When Python calls instance.method(arg), it desugars to ClassName.method(instance, arg) — the instance is always passed as the first parameter. Omit it in the signature and Python will either raise a TypeError about too many arguments, or (if you also forget to declare the method inside the class body correctly) fail in a more confusing way.

broken

Python
class Counter:
    def increment():   # missing self
        pass

c = Counter()
c.increment()
# TypeError: increment() takes 0 positional arguments but 1 was given

fixed

Python
class Counter:
    def increment(self):
        self.count = getattr(self, 'count', 0) + 1

c = Counter()
c.increment()
Late-binding closures in loops

A function defined inside a loop does not "freeze" the loop variable's current value — it looks the variable up when the function is called, by which point the loop has finished and the variable holds its final value. This is the classic "lambda in a loop" bug.

broken — every lambda prints the same value

Python
funcs = []
for i in range(3):
    funcs.append(lambda: i)

print([f() for f in funcs])  # [2, 2, 2]  <- not [0, 1, 2]!

fixed — capture the value with a default argument

Python
funcs = []
for i in range(3):
    funcs.append(lambda i=i: i)  # i=i captures the current value now

print([f() for f in funcs])  # [0, 1, 2]

alternative fix — functools.partial

Python
from functools import partial

def identity(i):
    return i

funcs = [partial(identity, i) for i in range(3)]
print([f() for f in funcs])  # [0, 1, 2]
Circular imports

A circular import happens when module A imports module B, and module B (directly or indirectly) imports module A. The symptom is usually an ImportError or AttributeError complaining that a name "partially initialized module" has no attribute — because whichever module runs second sees an incomplete version of the other.

the shape of the problem

Python
# models.py
from services import save_user   # imports services

# services.py
from models import User          # imports models -> circular!

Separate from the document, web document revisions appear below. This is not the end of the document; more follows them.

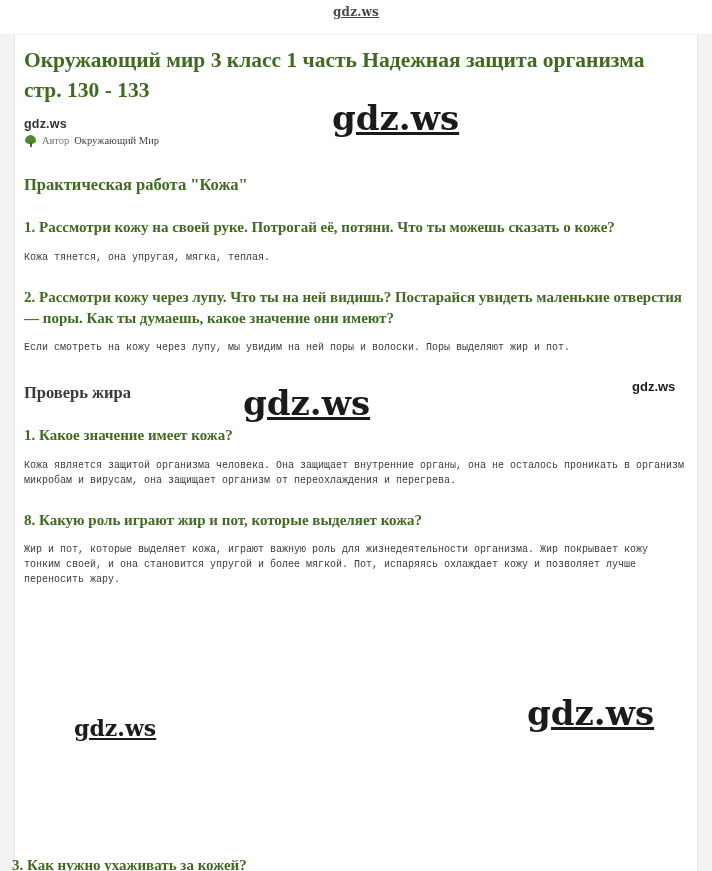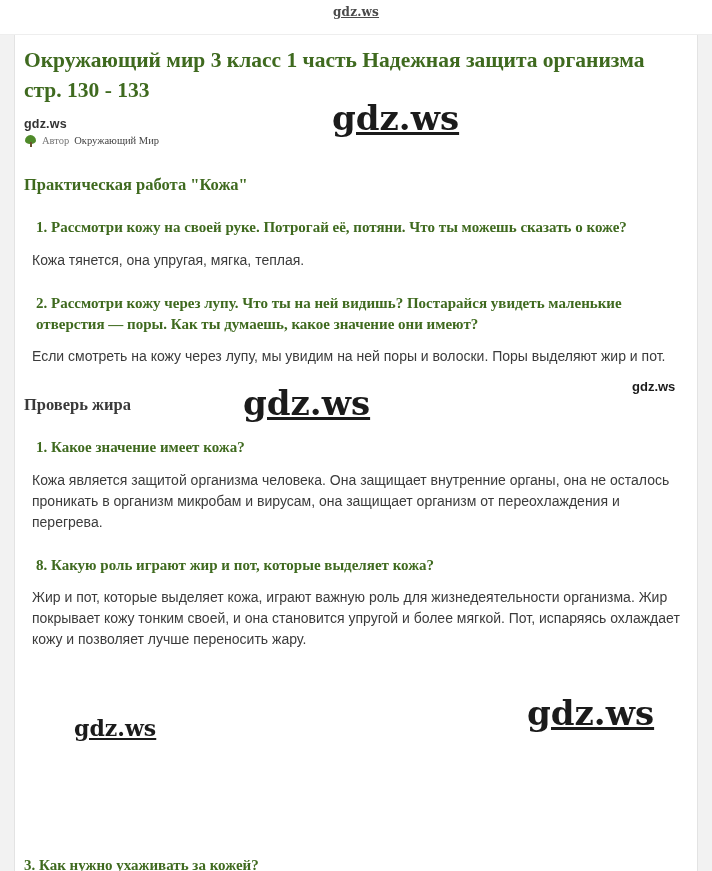--- a/index.html
+++ b/index.html
@@ -129,7 +129,7 @@
   h2.section.plain { color: #3a3a3a; }
 
   .q {
-    margin: 22px 0 0 12px;
+    margin: 22px 0 0 0;
     font-size: 15px;
     line-height: 1.42;
     font-weight: bold;

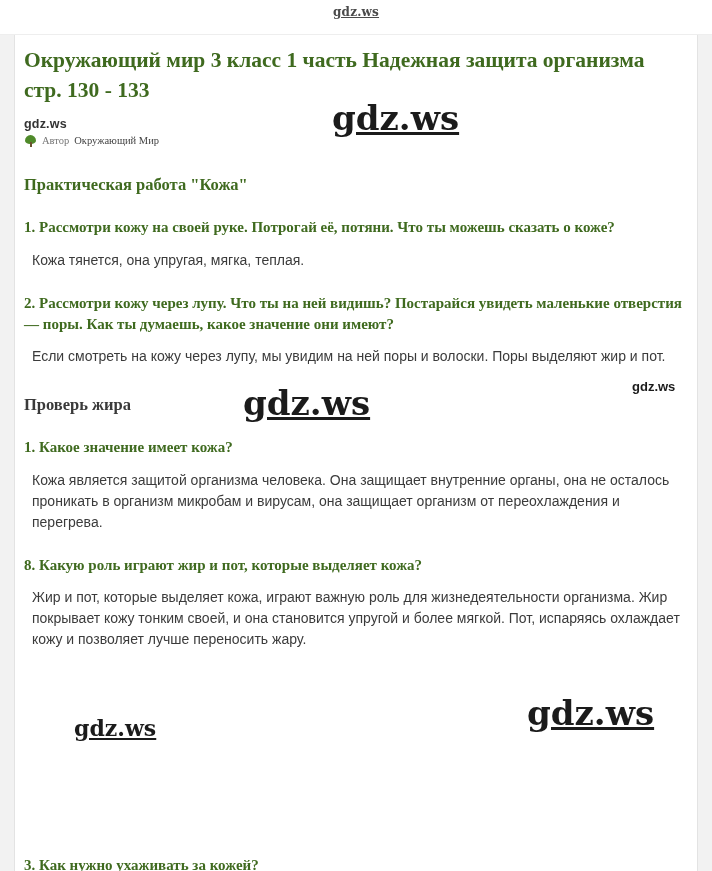--- a/index.html
+++ b/index.html
@@ -137,11 +137,11 @@
     font-family: "Liberation Serif", serif;
   }
   .a {
-    margin: 11px 0 0 8px;
-    font-size: 14px;
+    margin: 11px 0 0 0;
+    font-size: 10px;
     line-height: 1.5;
     color: #3b3b3b;
-    font-family: Liberation Sans, sans-serif;
+    font-family: Liberation Mono, monospace;
   }
 
   

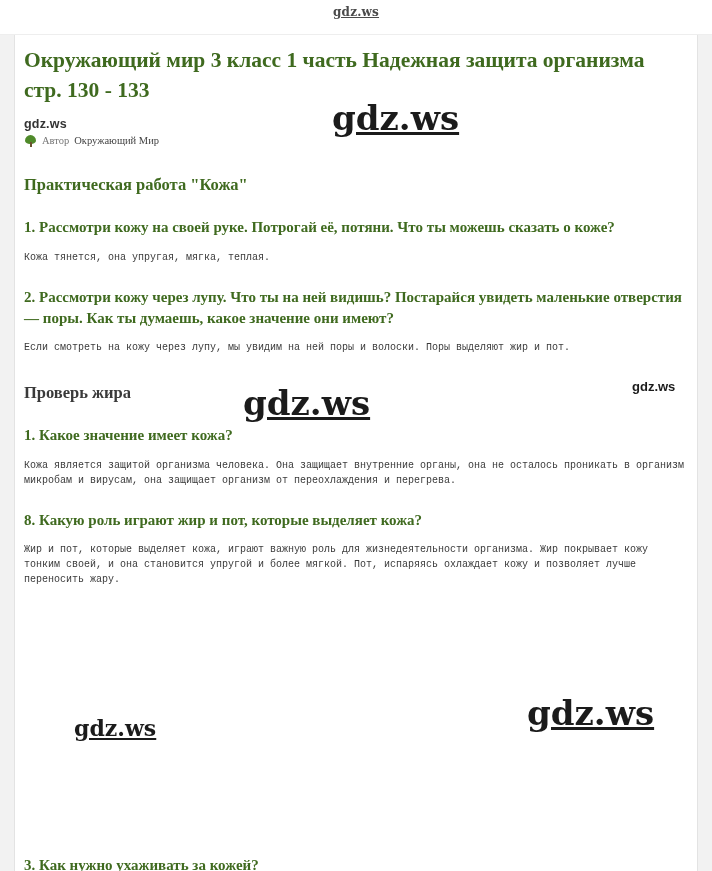--- a/index.html
+++ b/index.html
@@ -162,7 +162,7 @@
 
   .cut-bottom {
     position: absolute;
-    left: 24px; right: 24px;
+    left: 12px; right: 24px;
     bottom: 0;
     height: 14px;
     overflow: hidden;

The most durable fix is to restructure: pull the shared pieces (like User) into a third module that both models.py and services.py depend on, so neither imports the other. A quick, pragmatic workaround is to move the import inside the function that needs it, so it only runs after both modules have finished loading:

quick workaround — local import

Python
# services.py
def save_user(user):
    from models import User  # imported lazily, when the function runs
    ...
Bare `except:` clauses

A bare except: catches everything — not just the exceptions you expected, but typos that raise NameError, KeyboardInterrupt when the user presses Ctrl+C, and even SystemExit. This makes bugs invisible and programs impossible to stop cleanly.

broken

Python
try:
    result = compute_soemthing()  # typo — should be compute_something
except:
    result = None
# The NameError from the typo is silently swallowed. Good luck debugging this.

fixed

Python
try:
    result = compute_something()
except Exception as exc:
    logging.exception('computation failed: %s', exc)
    result = None
Rule of thumb
Catch the narrowest exception type that makes sense (`ValueError`, `KeyError`, a custom exception). If you truly need a catch-all, catch `Exception`, not a bare `except:` — that way `KeyboardInterrupt` and `SystemExit` still propagate as expected.